APPLICATION PROCEDURE
• Apply for Degree of Doctor of Philosophy in Civil Engineering at Queen's University Belfast, School of Natural and Built Environment.
• State name of lead supervisor on application form ‘Dr David Hester’.
• Include your Research Proposal (see above for research proposal guidance).
• State the intended SOURCE OF FUNDING on your application as ‘EPSRC’
• To apply, visit https://dap.qub.ac.uk/portal/user/u_login.php (link to the QUB Direct Application Portal)
Funding Information
This funded studentship is open to UK candidates. The value of an award includes the cost of approved fees as well as maintenance support (stipend). As an indicator, the level for 2023/2024 is currently £18,622.

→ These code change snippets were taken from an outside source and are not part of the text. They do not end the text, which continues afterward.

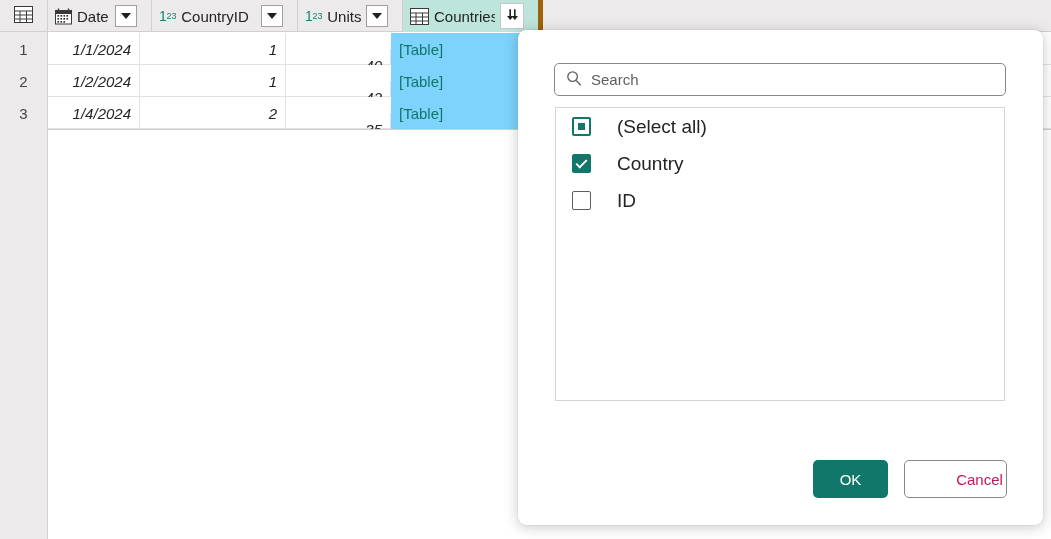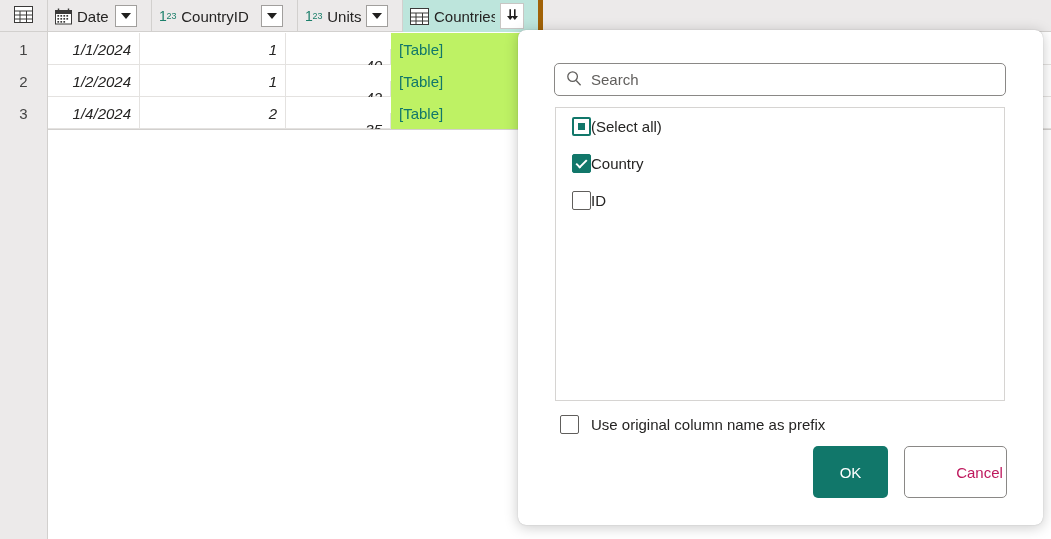--- a/index.html
+++ b/index.html
@@ -81,21 +81,21 @@
     padding: 0 8px; overflow: hidden; white-space: nowrap;
   }
   .cell.gutter {
     width: 48px; justify-content: center; background: #eceaea;
     font-style: normal; color: #444; border-right: 1px solid #d2d0ce;
   }
   .cell.c-date     { width: 92px; justify-content: flex-end; }
   .cell.c-country  { width: 146px; justify-content: flex-end; }
   .cell.c-units    { width: 105px; justify-content: flex-end; margin-top: 16px; }
   .cell.c-countries{
-    width: 140px; background: #bef264; font-style: normal;
+    width: 140px; background: #7dd3fc; font-style: normal;
     color: #11776a; justify-content: flex-start;
     border-right: 3px solid #0c4a6e; cursor: pointer;
   }
   .empty-below {
     position: absolute; left: 48px; top: 129px; width: 1003px; height: 410px;
     background: #ffffff; border-top: 1px solid #d2d0ce;
   }
 
   
   #dialog {
@@ -112,23 +112,23 @@
     cursor: text;
     text-align: center;
   }
   .search-wrap .ph { font-size: 15px; color: #605e5c; }
 
   .list-box {
     position: absolute; left: 37px; top: 77px; width: 450px; height: 294px;
     border: 1px solid #d6d4d2; background: #ffffff; overflow: hidden;
   }
   .list-item {
-    display: flex; align-items: center; gap: 0;
+    display: flex; align-items: center; gap: 26px;
     height: 37px; padding: 0 0 0 16px; cursor: pointer;
-    font-size: 15px; color: #252423;
+    font-size: 19px; color: #252423;
   }
   .cb {
     flex: 0 0 auto; width: 19px; height: 19px; border-radius: 2px;
     display: flex; align-items: center; justify-content: center;
     background: #ffffff; border: 1px solid #605e5c;
   }
   .cb.checked { background: #11776a; border-color: #11776a; }
   .cb.indeterminate { border: 2px solid #11776a; }
   .cb.indeterminate .sq { width: 7px; height: 7px; background: #11776a; }
   .cb .tick {
@@ -141,21 +141,21 @@
     position: absolute; left: 42px; top: 385px;
     display: flex; align-items: center; gap: 12px;
     font-size: 15px; color: #252423; cursor: pointer;
   }
 
   .btn-row {
     position: absolute; right: 36px; bottom: 27px;
     display: flex; align-items: center; gap: 16px;
   }
   .btn {
-    height: 52px; border-radius: 5px; font-size: 15px;
+    height: 38px; border-radius: 5px; font-size: 15px;
     display: flex; align-items: center; justify-content: center;
     cursor: pointer; border: 1px solid transparent;
   }
   .btn.primary { width: 75px; background: #11776a; color: #ffffff; }
   .btn.secondary { width: 103px; background: #ffffff; color: #be185d; border-color: #8a8886; padding-left: 48px; }
 </style>
 </head>
 <body>
 
 <div id="root">
@@ -304,23 +304,19 @@
         </span>
         <span>Country</span>
       </div>
 
       <div class="list-item">
         <span class="cb"></span>
         <span>ID</span>
       </div>
     </div>
 
-    <div class="prefix-row">
-      <span class="cb"></span>
-      <span>Use original column name as prefix</span>
-    </div>
 
     <div class="btn-row">
       <div class="btn primary">OK</div>
       <div class="btn secondary">Cancel</div>
     </div>
   </div>
 </div>
 
 </body></html>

Candidates should hold the minimum of a strong upper second class (2.1) honours degree (completed or in the final stages of completion) in Civil engineering, mechanical engineering or electrical/electronic engineering.
Please note that this research project is one of five advertised projects at Queen’s which are in competition for funding. Only four of these will go ahead. The selection will be based on the 4 projects which receive the best application.